**Your assignment:** Only these lines, please: the first one of the records through the one containing "Long Pass |", retyped exactly, both ends included and pictures omitted.

::::

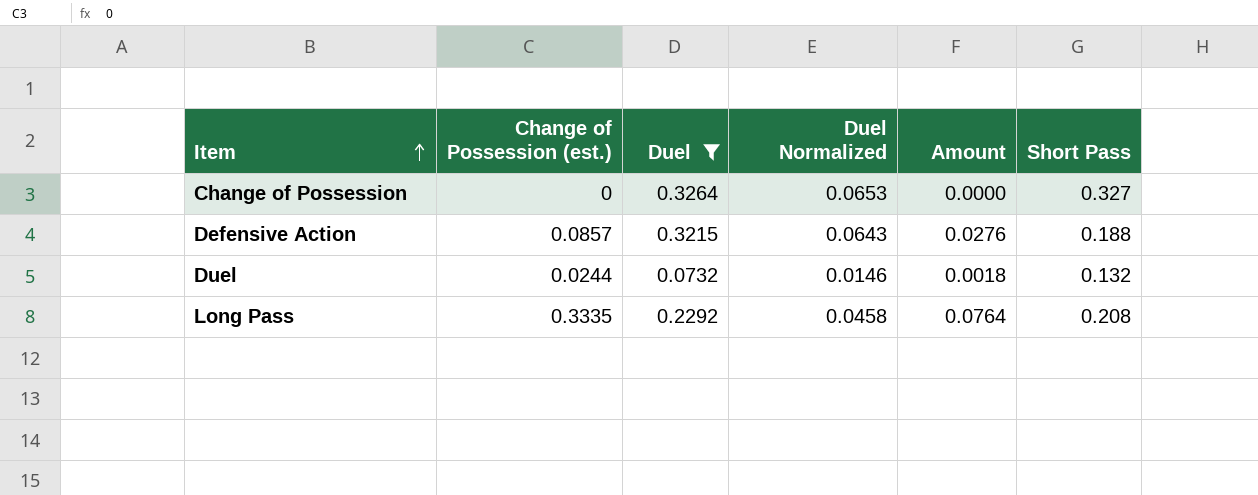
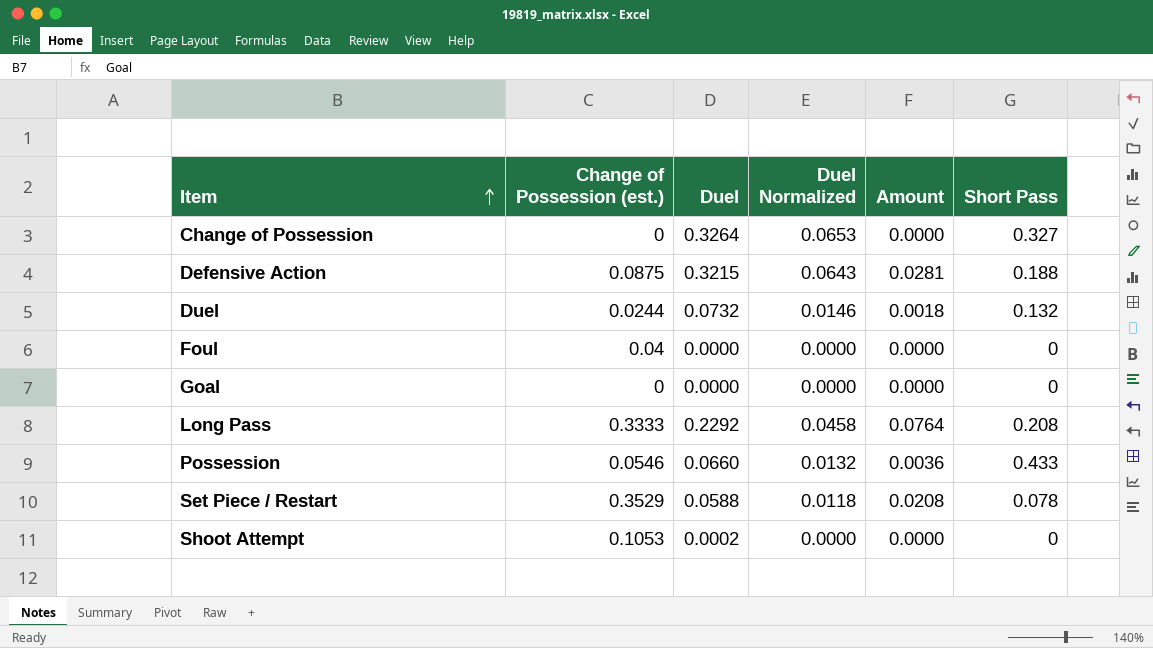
filter: Duel >= 0.0732 -> none
Defensive Action | Change of Possession (est.): 0.0857 -> 0.0875
Defensive Action | Amount: 0.0276 -> 0.0281
Long Pass | Change of Possession (est.): 0.3335 -> 0.3333

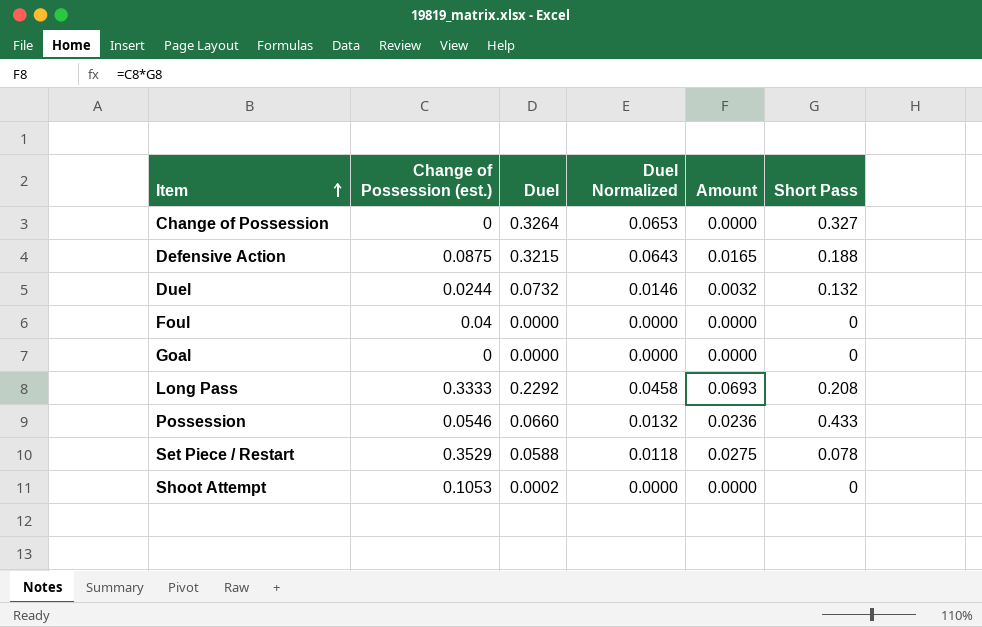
column Amount | formula: [Change of Possession (est.)] * [Duel] -> [Change of Possession (est.)] * [Short Pass]

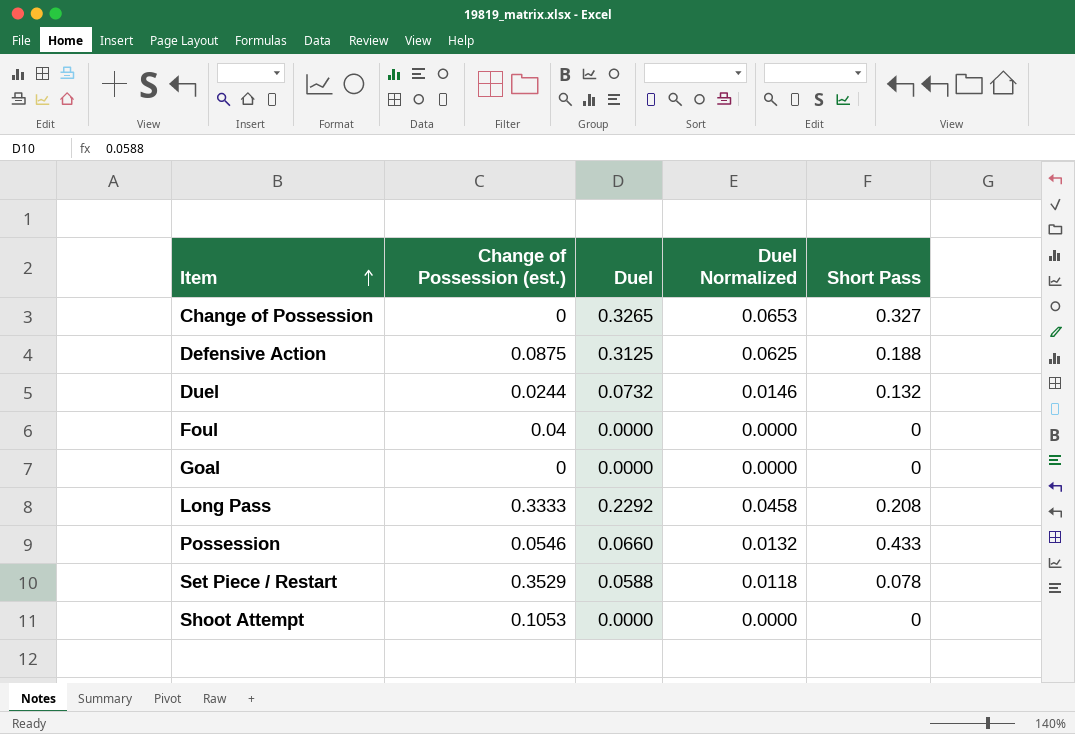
column Amount | formula: [Change of Possession (est.)] * [Short Pass] -> none
Change of Possession | Duel: 0.3264 -> 0.3265
Defensive Action | Duel: 0.3215 -> 0.3125
Defensive Action | Duel Normalized: 0.0643 -> 0.0625
Shoot Attempt | Duel: 0.0002 -> 0.0000

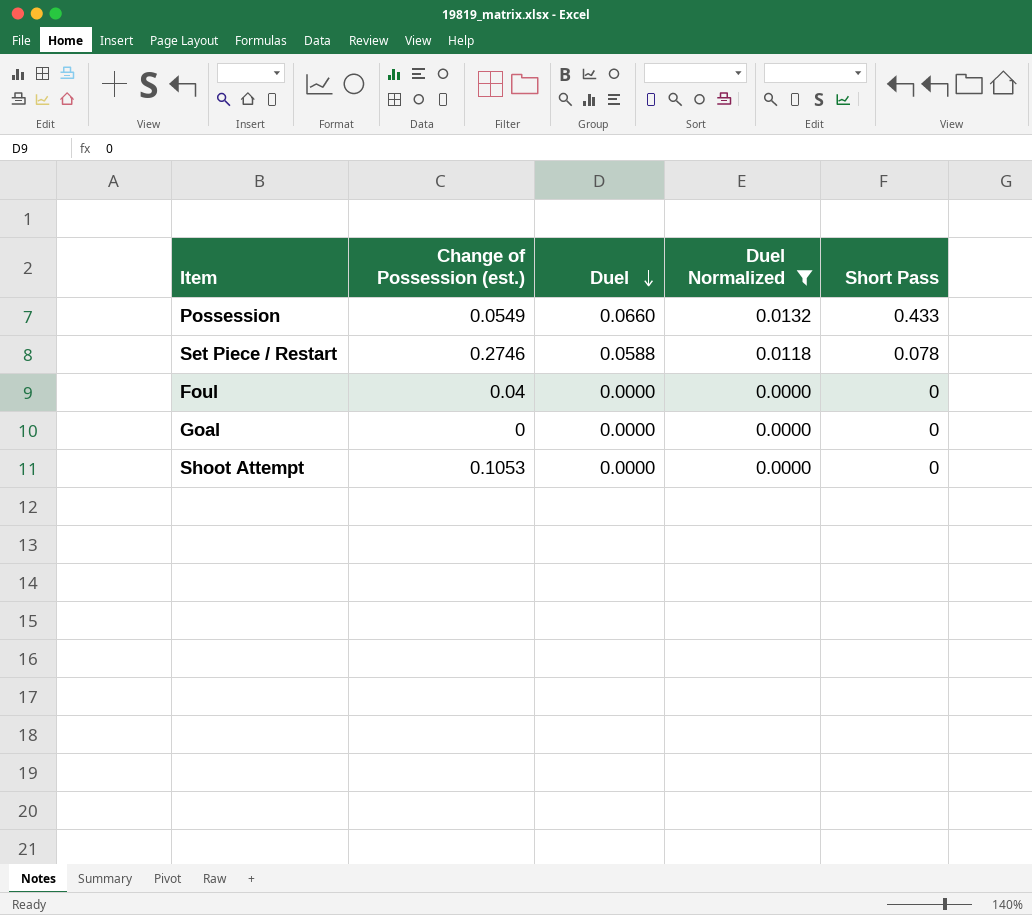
filter: none -> Duel Normalized <= 0.0132
row order: Item ascending -> Duel descending
Possession | Change of Possession (est.): 0.0546 -> 0.0549
Set Piece / Restart | Change of Possession (est.): 0.3529 -> 0.2746

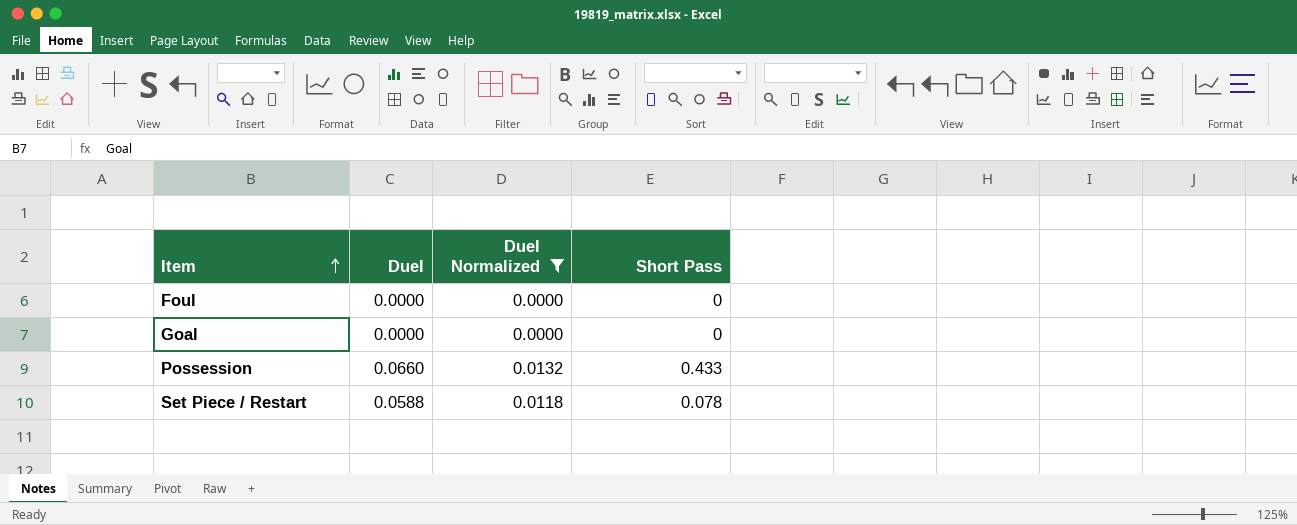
row order: Duel descending -> Item ascending
column Change of Possession (est.) | position: 2 -> none
row Shoot Attempt: 0.1053 | 0.0000 | 0.0000 | 0 -> none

::::

**Response box:**
filter: Duel >= 0.0732 -> none
Defensive Action | Change of Possession (est.): 0.0857 -> 0.0875
Defensive Action | Amount: 0.0276 -> 0.0281
Long Pass | Change of Possession (est.): 0.3335 -> 0.3333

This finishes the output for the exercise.